(Exercise description):
If a line in the records below includes the word "中国会持续处于", count it, then give the total and nothing else.
*** Begin section ***
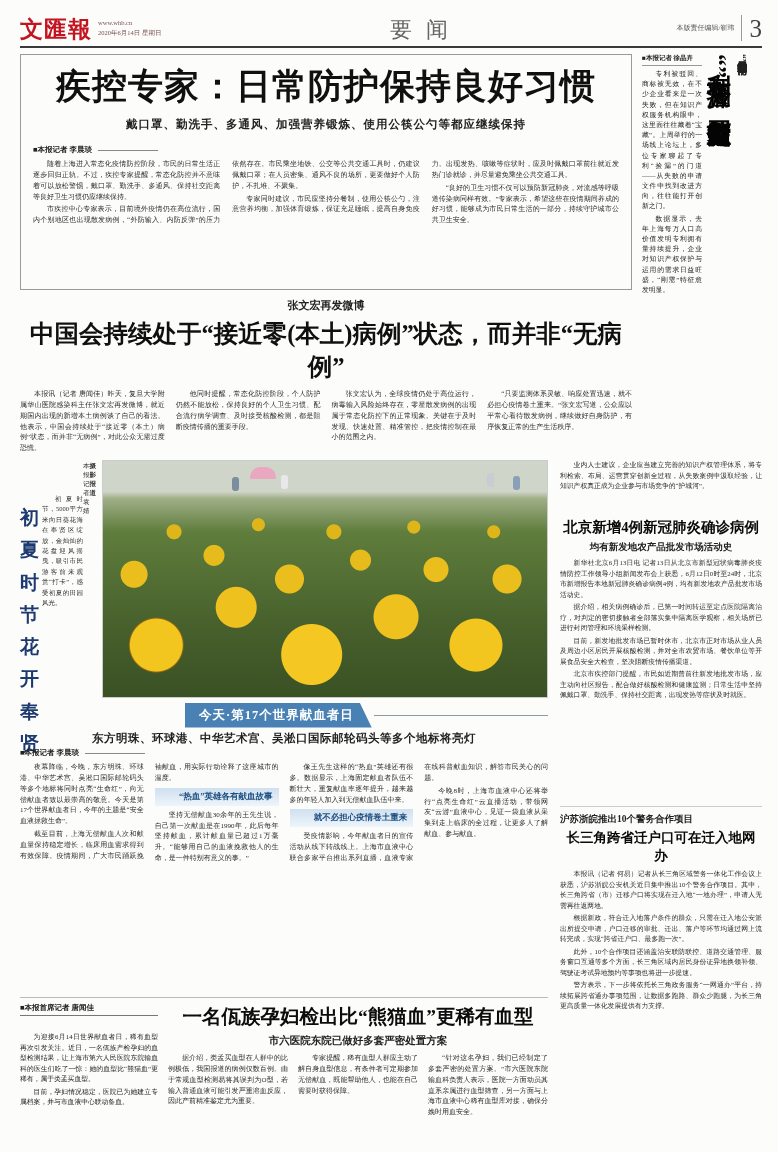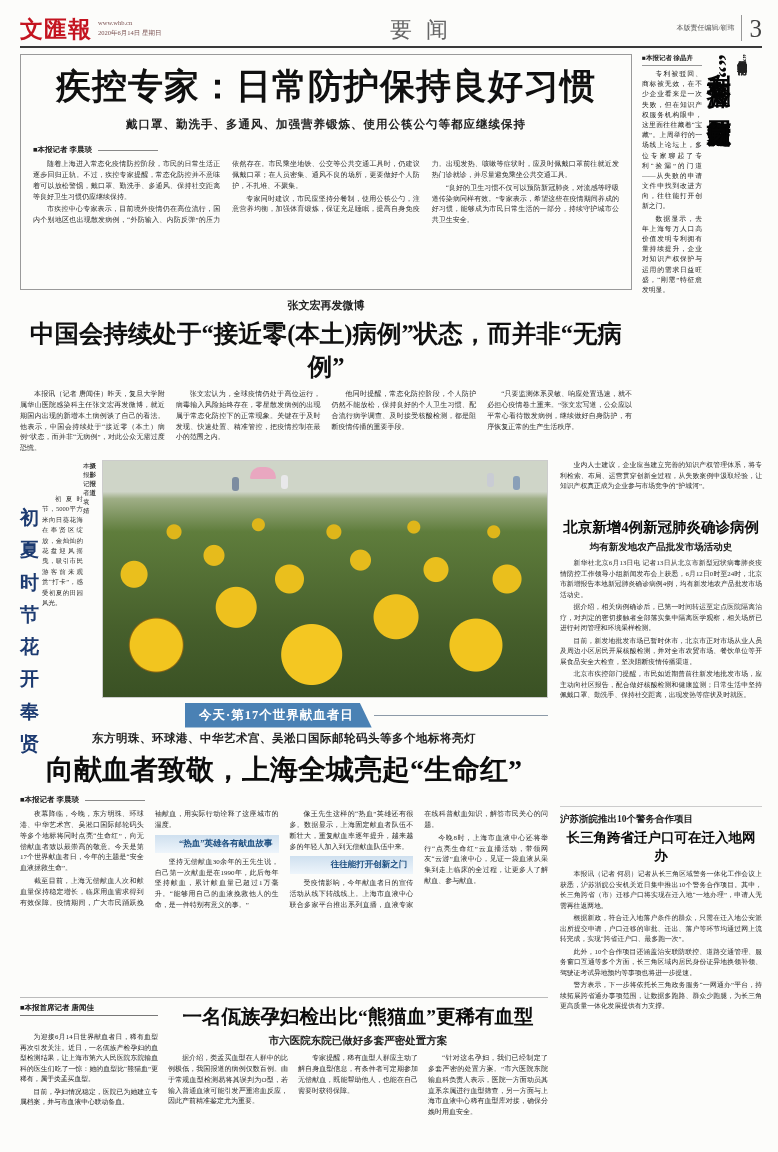--- a/index.html
+++ b/index.html
@@ -152,22 +152,22 @@
           <p>专家同时建议，市民应坚持分餐制，使用公筷公勺，注意营养均衡，加强体育锻炼，保证充足睡眠，提高自身免疫力。出现发热、咳嗽等症状时，应及时佩戴口罩前往就近发热门诊就诊，并尽量避免乘坐公共交通工具。</p>
           <p>“良好的卫生习惯不仅可以预防新冠肺炎，对流感等呼吸道传染病同样有效。”专家表示，希望这些在疫情期间养成的好习惯，能够成为市民日常生活的一部分，持续守护城市公共卫生安全。</p>
         </div>
       </section>
 
       <section class="art-zhang">
         <div class="kicker">张文宏再发微博</div>
         <h1 class="headline">中国会持续处于“接近零(本土)病例”状态，而并非“无病例”</h1>
         <div class="body-text">
           <p>本报讯（记者 唐闻佳）昨天，复旦大学附属华山医院感染科主任张文宏再发微博，就近期国内出现的新增本土病例谈了自己的看法。他表示，中国会持续处于“接近零（本土）病例”状态，而并非“无病例”，对此公众无需过度恐慌。</p>
+          <p>他同时提醒，常态化防控阶段，个人防护仍然不能放松，保持良好的个人卫生习惯、配合流行病学调查、及时接受核酸检测，都是阻断疫情传播的重要手段。</p>
           <p>张文宏认为，全球疫情仍处于高位运行，病毒输入风险始终存在，零星散发病例的出现属于常态化防控下的正常现象。关键在于及时发现、快速处置、精准管控，把疫情控制在最小的范围之内。</p>
-          <p>他同时提醒，常态化防控阶段，个人防护仍然不能放松，保持良好的个人卫生习惯、配合流行病学调查、及时接受核酸检测，都是阻断疫情传播的重要手段。</p>
           <p>“只要监测体系灵敏、响应处置迅速，就不必担心疫情卷土重来。”张文宏写道，公众应以平常心看待散发病例，继续做好自身防护，有序恢复正常的生产生活秩序。</p>
         </div>
       </section>
     </div>
 
     <aside class="col-patent">
       <div class="patent-flex">
         <div class="patent-body">
           <span class="byline">■本报记者 徐晶卉</span>
           <p>专利被驳回、商标被无效，在不少企业看来是一次失败，但在知识产权服务机构眼中，这里面往往藏着“宝藏”。上周举行的一场线上论坛上，多位专家聊起了专利“捡漏”的门道——从失败的申请文件中找到改进方向，往往能打开创新之门。</p>
@@ -201,29 +201,28 @@
         </div>
       </section>
 
       <div class="banner-row">
         <div class="banner">今天·第17个世界献血者日</div>
         <div class="banner-line"></div>
       </div>
 
       <section class="art-blood">
         <div class="kicker">东方明珠、环球港、中华艺术宫、吴淞口国际邮轮码头等多个地标将亮灯</div>
-        <h1 class="headline">向献血者致敬，上海全城亮起“生命红”</h1>
         <span class="byline"><span>■本报记者 李晨琰</span><span class="rule"></span></span>
         <div class="body-text">
           <p>夜幕降临，今晚，东方明珠、环球港、中华艺术宫、吴淞口国际邮轮码头等多个地标将同时点亮“生命红”，向无偿献血者致以最崇高的敬意。今天是第17个世界献血者日，今年的主题是“安全血液拯救生命”。</p>
           <p>截至目前，上海无偿献血人次和献血量保持稳定增长，临床用血需求得到有效保障。疫情期间，广大市民踊跃挽袖献血，用实际行动诠释了这座城市的温度。</p>
           <div class="blue-subhead">“热血”英雄各有献血故事</div>
           <p>坚持无偿献血30余年的王先生说，自己第一次献血是在1990年，此后每年坚持献血，累计献血量已超过1万毫升。“能够用自己的血液挽救他人的生命，是一件特别有意义的事。”</p>
           <p>像王先生这样的“热血”英雄还有很多。数据显示，上海固定献血者队伍不断壮大，重复献血率逐年提升，越来越多的年轻人加入到无偿献血队伍中来。</p>
-          <div class="blue-subhead">往往能打开创新之门</div>
+          <div class="blue-subhead">就不必担心疫情卷土重来</div>
           <p>受疫情影响，今年献血者日的宣传活动从线下转战线上。上海市血液中心联合多家平台推出系列直播，血液专家在线科普献血知识，解答市民关心的问题。</p>
           <p>今晚8时，上海市血液中心还将举行“点亮生命红”云直播活动，带领网友“云游”血液中心，见证一袋血液从采集到走上临床的全过程，让更多人了解献血、参与献血。</p>
         </div>
       </section>
 
       <section class="art-rare">
         <div class="rare-left">
           <span class="byline">■本报首席记者 唐闻佳</span>
           <p>为迎接6月14日世界献血者日，稀有血型再次引发关注。近日，一名佤族产检孕妇的血型检测结果，让上海市第六人民医院东院输血科的医生们吃了一惊：她的血型比“熊猫血”更稀有，属于类孟买血型。</p>
           <p>目前，孕妇情况稳定，医院已为她建立专属档案，并与市血液中心联动备血。</p>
*** End section ***
(Response to the task):
2